Recently, I've invested time looking at current
compiling-to-JavaScript developments. Although people have been doing
this for many years now, it seems CoffeeScript is making it clear that
being a target of compilation is at least part of JavaScript's future.
The pending additions in browsers of support for debugging original
source language seems to reinforce this future direction as a serious
possibility.

Yet CoffeeScript does not need lambdas with TCP control effects today. It translates in a straightforward (mostly) "transpiling" way. Even its expression-language mapping of statements as expressions does not require lambdas.

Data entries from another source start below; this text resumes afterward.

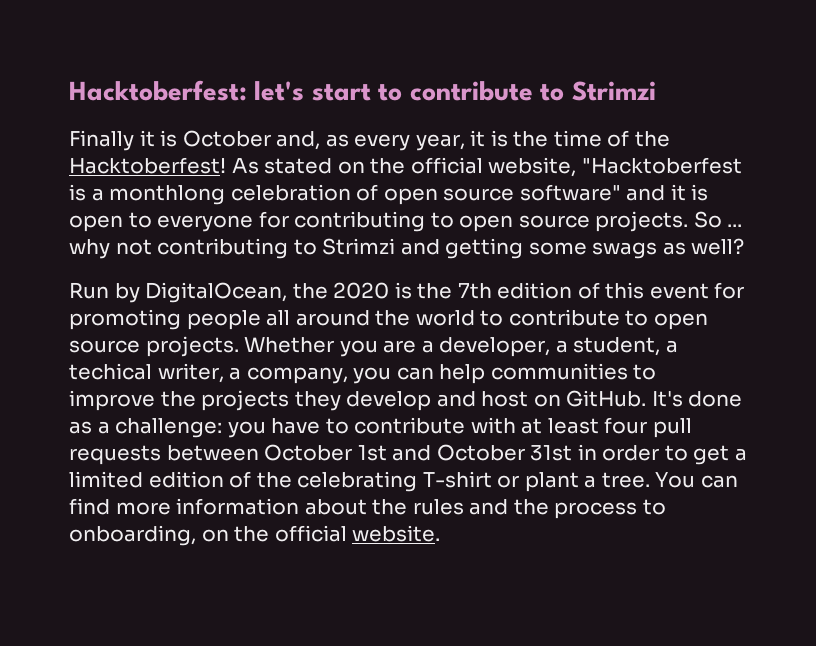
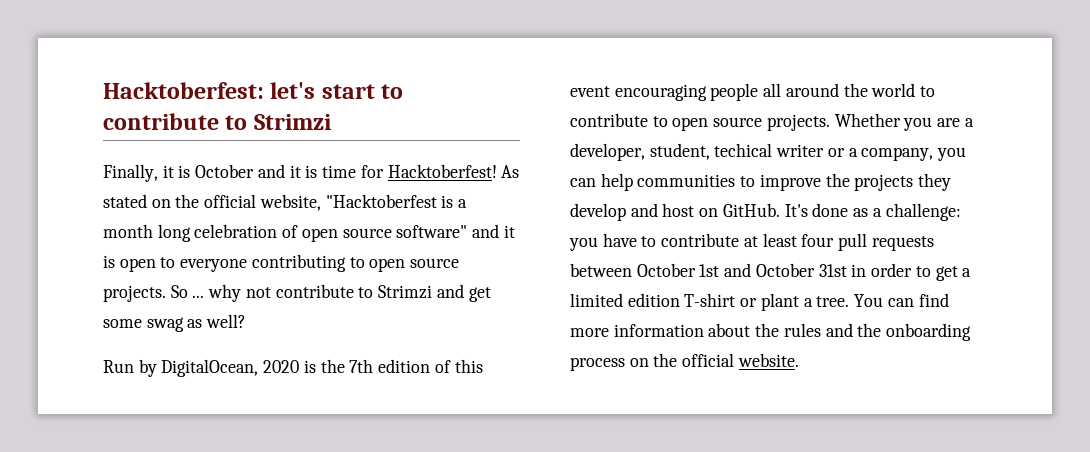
[69,130,134,151] Finally -> [103,164,158,182] Finally,
[276,130,670,151] and, as every year, it is the time of the -> [257,164,384,178] and it is time for
[109,185,226,205] monthlong -> [103,224,191,242] month long
[258,211,289,228] for -> (248, 265) none
[157,238,289,259] contributing -> [275,284,354,298] contribute
[445,238,658,259] getting some swags -> [468,287,491,302] [103,317,184,332] get some swag
[292,283,328,299] the -> (259, 368) none
[714,282,745,299] [69,309,181,330] for promoting -> [614,84,707,101] encouraging
[555,337,678,356] [69,363,224,383] a student, a techical writer, -> [649,143,845,160] student, techical writer or
[470,417,516,434] with -> (740, 240) none
[229,471,418,492] of the celebrating -> (680, 300) none
[554,499,666,519] [69,525,196,546] process to onboarding, -> [886,323,972,341] [570,357,625,371] onboarding process

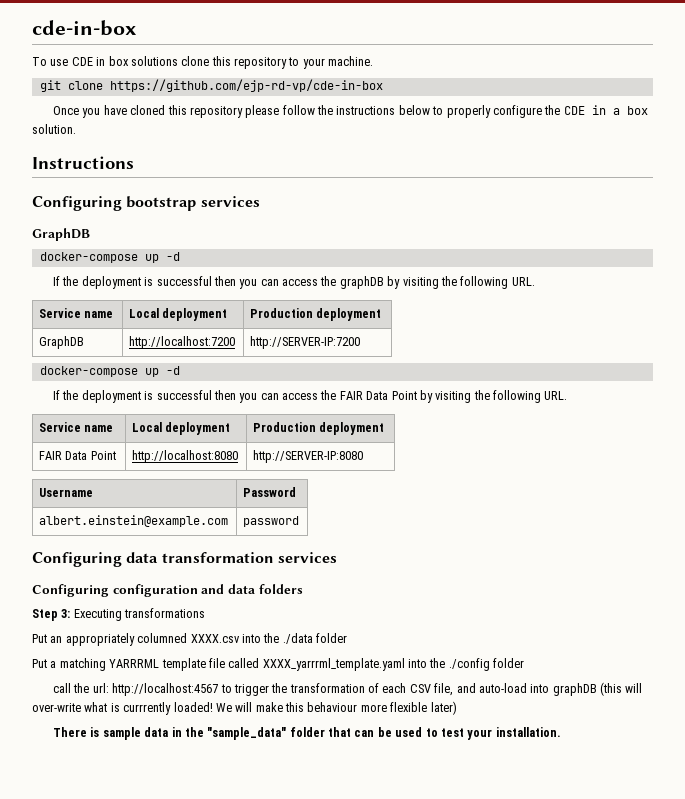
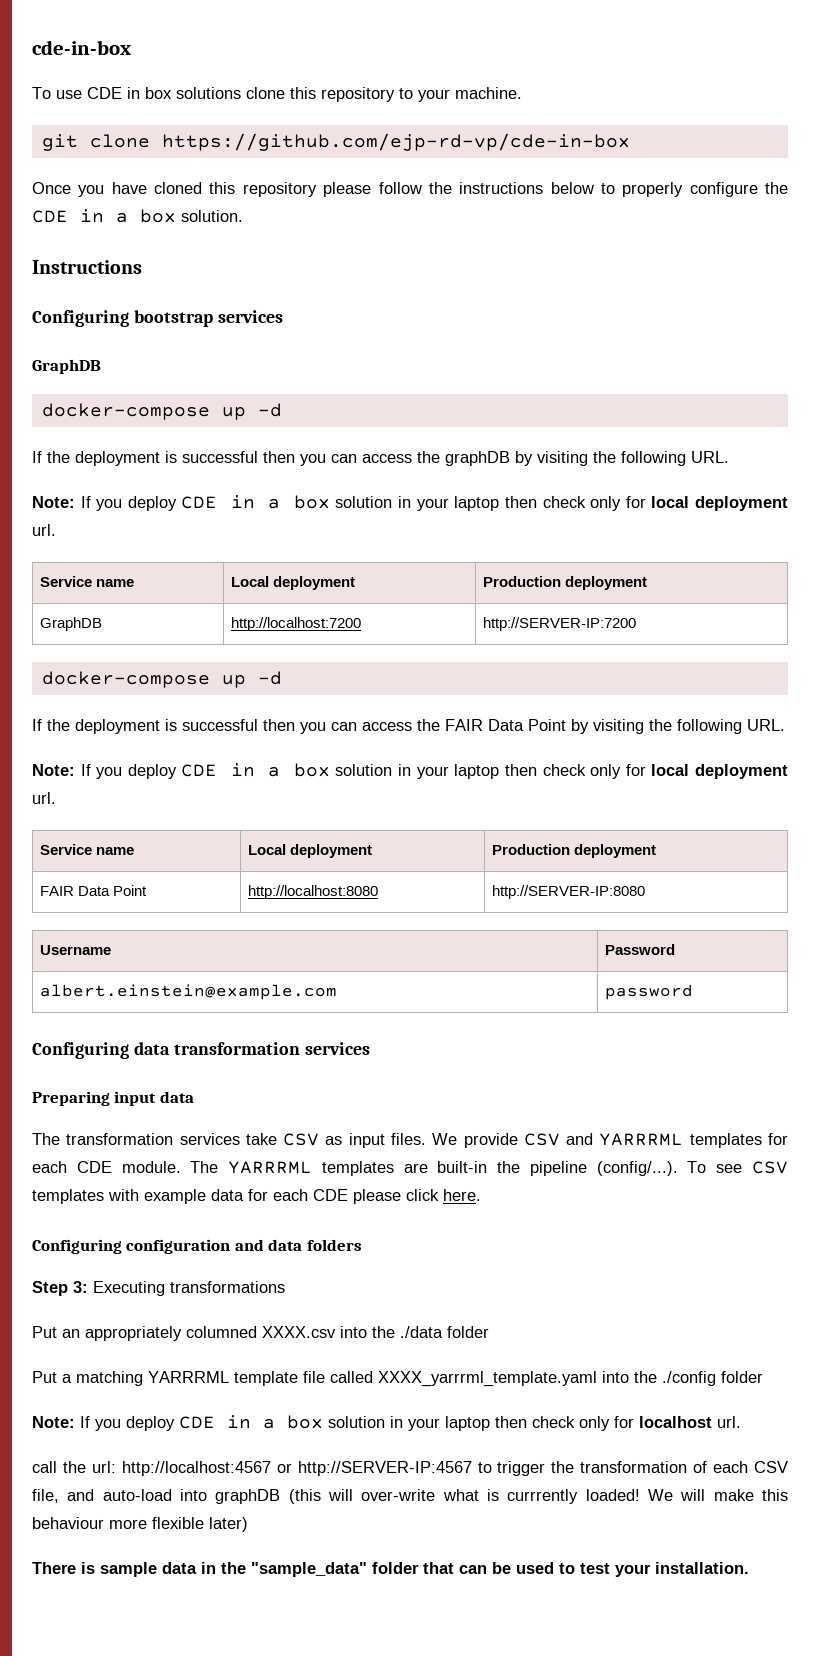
(535, 281) none -> [32,495,788,511] [32,524,56,536] // Note: If you deploy CDE in a box solution in your laptop then check only for local deployment url.
(568, 395) none -> [32,763,788,779] [32,792,56,804] // Note: If you deploy CDE in a box solution in your laptop then check only for local deployment url.
(337, 557) none -> [32,1091,194,1106] [32,1133,789,1148] [32,1161,788,1176] [32,1189,481,1204] // Preparing input data // The transformation services take CSV as input files. We provide CSV and YARRRML templates for each CDE module. The YARRRML templates are built-in the pipeline (config/...). To see CSV templates with example data for each CDE please click here.
(525, 663) none -> [32,1415,741,1431] // Note: If you deploy CDE in a box solution in your laptop then check only for localhost url.
(219, 689) none -> [276,1461,472,1476] or http://SERVER-IP:4567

JavaScript doesn't have macros to allow programmers to tune the
language to their likes and needs. So it seems that developers have
decided that compiling to JavaScript is the route to go because they
can do that right now. They are, however, limited by the features that
are part of JavaScript with regard to what features the source
language can have that are efficient in the compiled JavaScript.
Additions to JavaScript, especially low-level functionality, will open
doors for the source languages.

Sure. The problem is drawing the line, as we've discussed in this list since 2006 (when Nicholas Cannasse brought up call/cc).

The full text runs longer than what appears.